=== Task description ===
For the word "none", state how many lines of the listing below contain it. Give the number and nothing more.

--- Entries supplied Enclosed Below ---

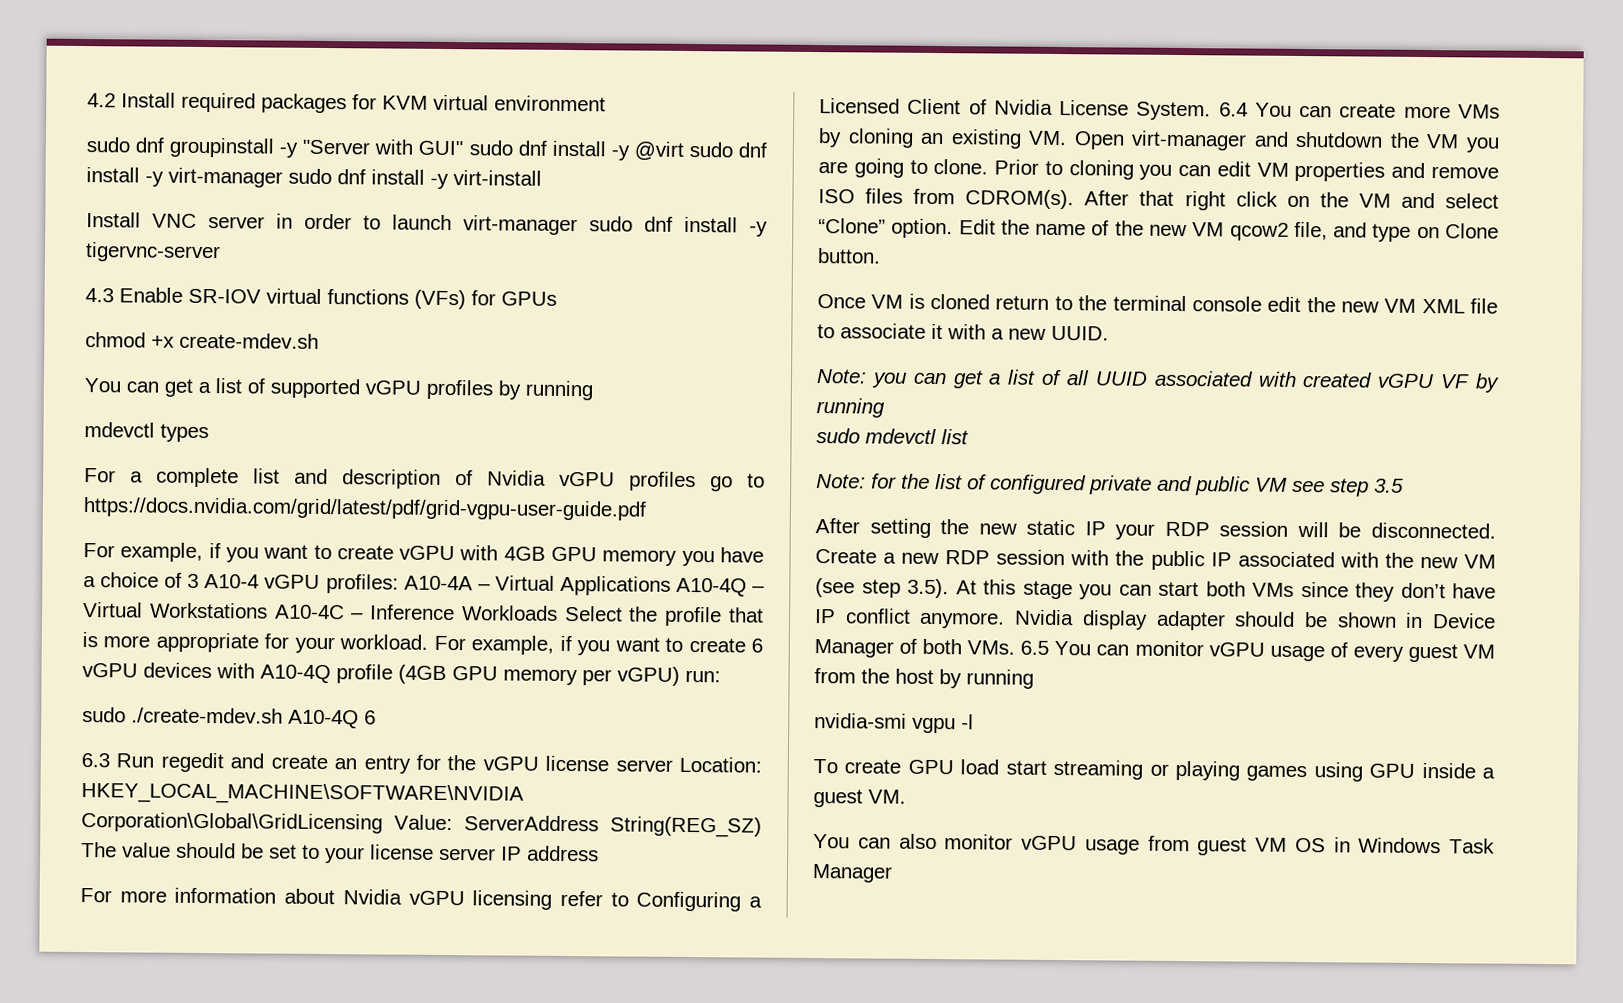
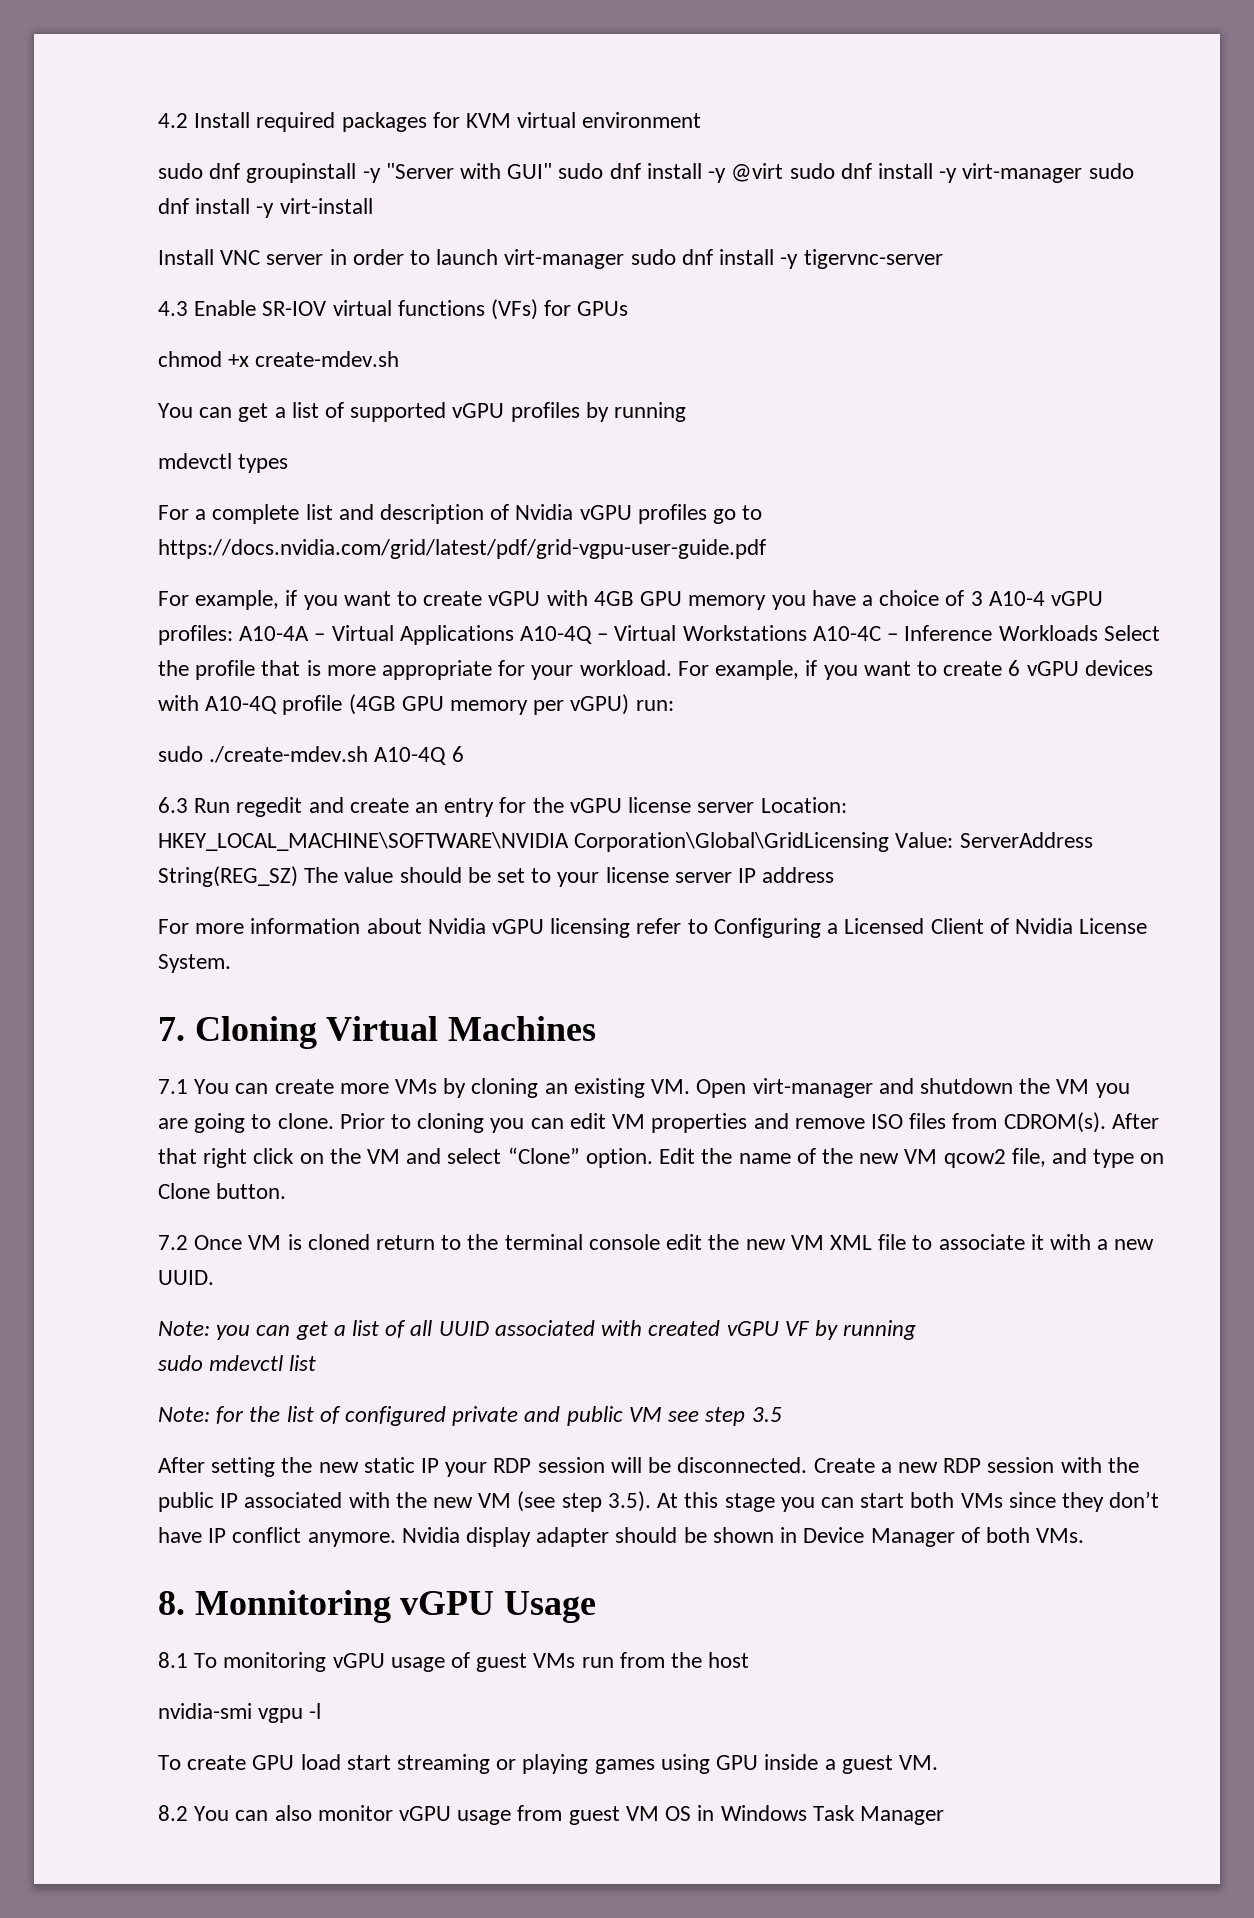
[1218,102,1248,117] 6.4 -> [158,1016,597,1049] [158,1079,188,1094] // 7. Cloning Virtual Machines // 7.1
(881, 256) none -> [158,1235,188,1250] 7.2
[1020,640,1495,663] 6.5 You can monitor vGPU usage of every guest VM -> [158,1590,597,1623] [158,1652,614,1672] // 8. Monnitoring vGPU Usage // 8.1 To monitoring vGPU usage of guest VMs run
[939,669,1034,689] by running -> (750, 1660) none
(906, 796) none -> [158,1805,188,1821] 8.2

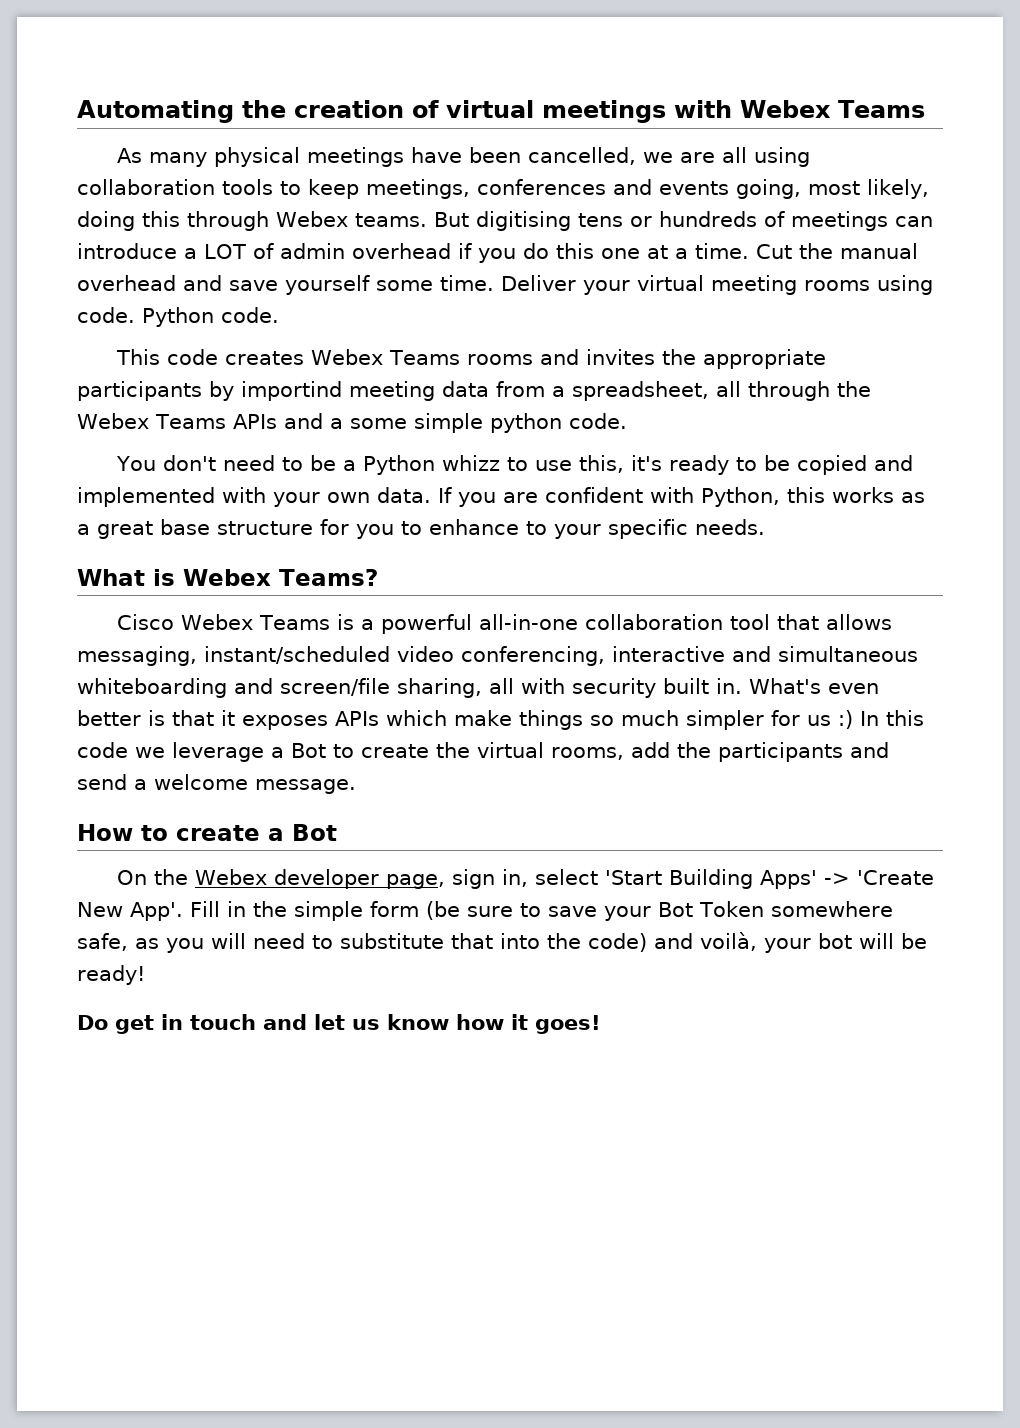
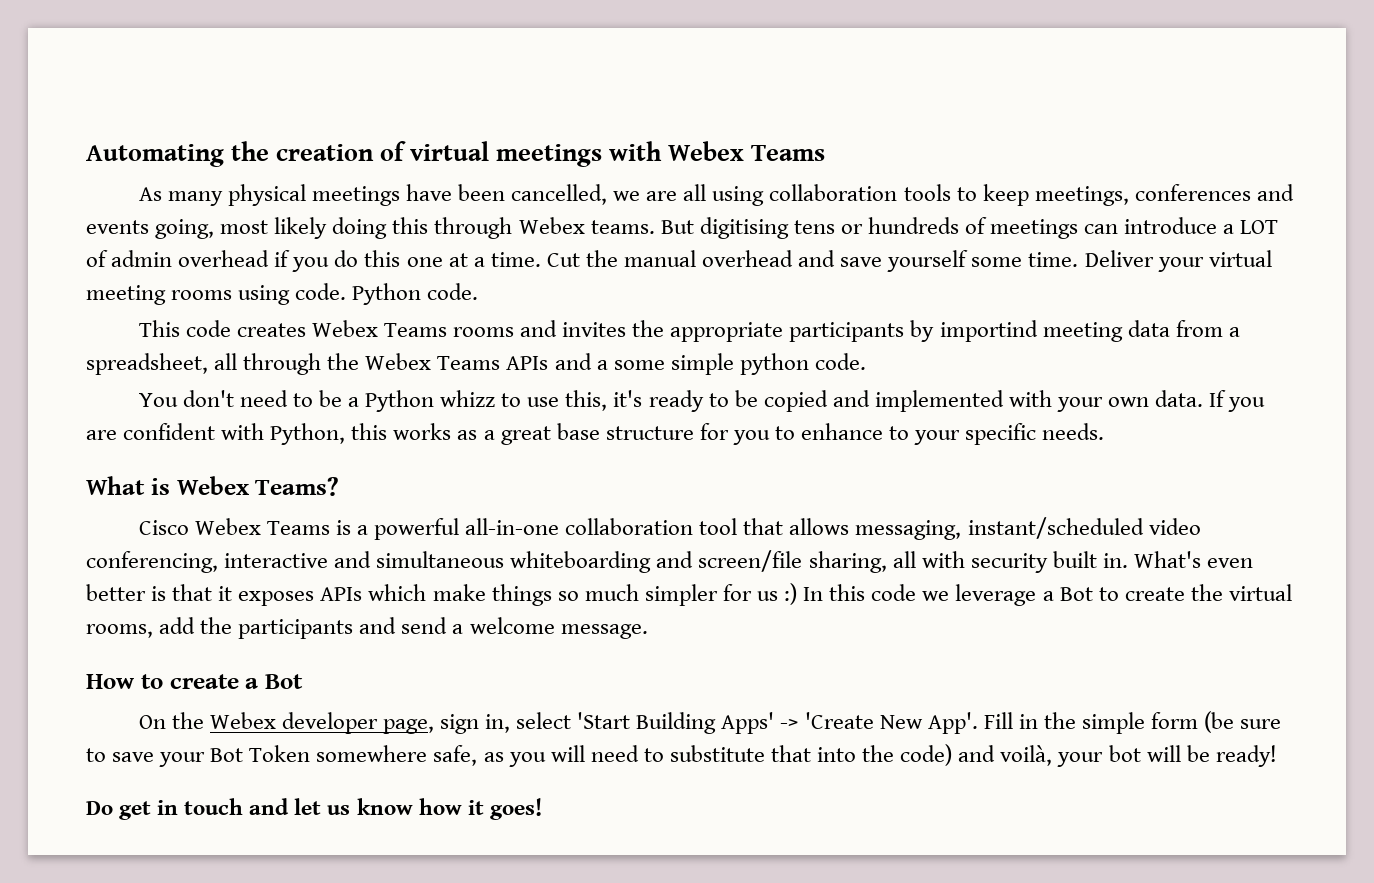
[866,179,929,199] likely, -> [274,217,328,239] likely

--- End of Enclosed Entries supplied ---

=== Your response ===
3